• Directions: Here is a listing; restate all of it exactly.

• The data:
************

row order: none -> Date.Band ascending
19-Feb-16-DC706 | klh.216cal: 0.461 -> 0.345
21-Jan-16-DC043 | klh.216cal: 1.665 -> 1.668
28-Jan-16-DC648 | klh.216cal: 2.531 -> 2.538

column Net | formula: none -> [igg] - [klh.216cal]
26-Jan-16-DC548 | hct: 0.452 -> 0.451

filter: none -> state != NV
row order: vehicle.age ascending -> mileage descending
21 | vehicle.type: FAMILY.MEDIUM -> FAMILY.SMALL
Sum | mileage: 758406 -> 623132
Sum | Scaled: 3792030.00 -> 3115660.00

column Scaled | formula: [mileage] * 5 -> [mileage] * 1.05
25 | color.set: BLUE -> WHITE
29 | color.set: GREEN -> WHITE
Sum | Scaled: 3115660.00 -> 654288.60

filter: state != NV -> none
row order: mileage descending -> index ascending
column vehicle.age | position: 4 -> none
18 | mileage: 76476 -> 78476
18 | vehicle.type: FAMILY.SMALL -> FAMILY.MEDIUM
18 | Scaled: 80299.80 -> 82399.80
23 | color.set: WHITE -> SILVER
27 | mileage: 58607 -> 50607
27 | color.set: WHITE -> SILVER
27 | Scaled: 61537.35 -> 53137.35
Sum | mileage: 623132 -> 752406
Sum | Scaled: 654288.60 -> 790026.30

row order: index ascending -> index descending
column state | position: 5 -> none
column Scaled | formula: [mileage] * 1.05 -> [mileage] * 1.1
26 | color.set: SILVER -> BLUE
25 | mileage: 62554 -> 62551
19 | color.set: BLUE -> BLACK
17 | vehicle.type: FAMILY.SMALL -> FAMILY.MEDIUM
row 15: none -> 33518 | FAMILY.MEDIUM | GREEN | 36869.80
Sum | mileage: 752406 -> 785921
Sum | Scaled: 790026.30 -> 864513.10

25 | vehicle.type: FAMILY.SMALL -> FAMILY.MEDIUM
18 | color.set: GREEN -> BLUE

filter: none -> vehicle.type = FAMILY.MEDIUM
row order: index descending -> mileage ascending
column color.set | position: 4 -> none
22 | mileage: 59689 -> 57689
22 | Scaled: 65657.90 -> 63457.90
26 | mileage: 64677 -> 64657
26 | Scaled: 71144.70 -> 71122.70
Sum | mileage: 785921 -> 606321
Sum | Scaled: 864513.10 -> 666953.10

************

• Response below:
row order: none -> Date.Band ascending
19-Feb-16-DC706 | klh.216cal: 0.461 -> 0.345
21-Jan-16-DC043 | klh.216cal: 1.665 -> 1.668
28-Jan-16-DC648 | klh.216cal: 2.531 -> 2.538

column Net | formula: none -> [igg] - [klh.216cal]
26-Jan-16-DC548 | hct: 0.452 -> 0.451

filter: none -> state != NV
row order: vehicle.age ascending -> mileage descending
21 | vehicle.type: FAMILY.MEDIUM -> FAMILY.SMALL
Sum | mileage: 758406 -> 623132
Sum | Scaled: 3792030.00 -> 3115660.00

column Scaled | formula: [mileage] * 5 -> [mileage] * 1.05
25 | color.set: BLUE -> WHITE
29 | color.set: GREEN -> WHITE
Sum | Scaled: 3115660.00 -> 654288.60

filter: state != NV -> none
row order: mileage descending -> index ascending
column vehicle.age | position: 4 -> none
18 | mileage: 76476 -> 78476
18 | vehicle.type: FAMILY.SMALL -> FAMILY.MEDIUM
18 | Scaled: 80299.80 -> 82399.80
23 | color.set: WHITE -> SILVER
27 | mileage: 58607 -> 50607
27 | color.set: WHITE -> SILVER
27 | Scaled: 61537.35 -> 53137.35
Sum | mileage: 623132 -> 752406
Sum | Scaled: 654288.60 -> 790026.30

row order: index ascending -> index descending
column state | position: 5 -> none
column Scaled | formula: [mileage] * 1.05 -> [mileage] * 1.1
26 | color.set: SILVER -> BLUE
25 | mileage: 62554 -> 62551
19 | color.set: BLUE -> BLACK
17 | vehicle.type: FAMILY.SMALL -> FAMILY.MEDIUM
row 15: none -> 33518 | FAMILY.MEDIUM | GREEN | 36869.80
Sum | mileage: 752406 -> 785921
Sum | Scaled: 790026.30 -> 864513.10

25 | vehicle.type: FAMILY.SMALL -> FAMILY.MEDIUM
18 | color.set: GREEN -> BLUE

filter: none -> vehicle.type = FAMILY.MEDIUM
row order: index descending -> mileage ascending
column color.set | position: 4 -> none
22 | mileage: 59689 -> 57689
22 | Scaled: 65657.90 -> 63457.90
26 | mileage: 64677 -> 64657
26 | Scaled: 71144.70 -> 71122.70
Sum | mileage: 785921 -> 606321
Sum | Scaled: 864513.10 -> 666953.10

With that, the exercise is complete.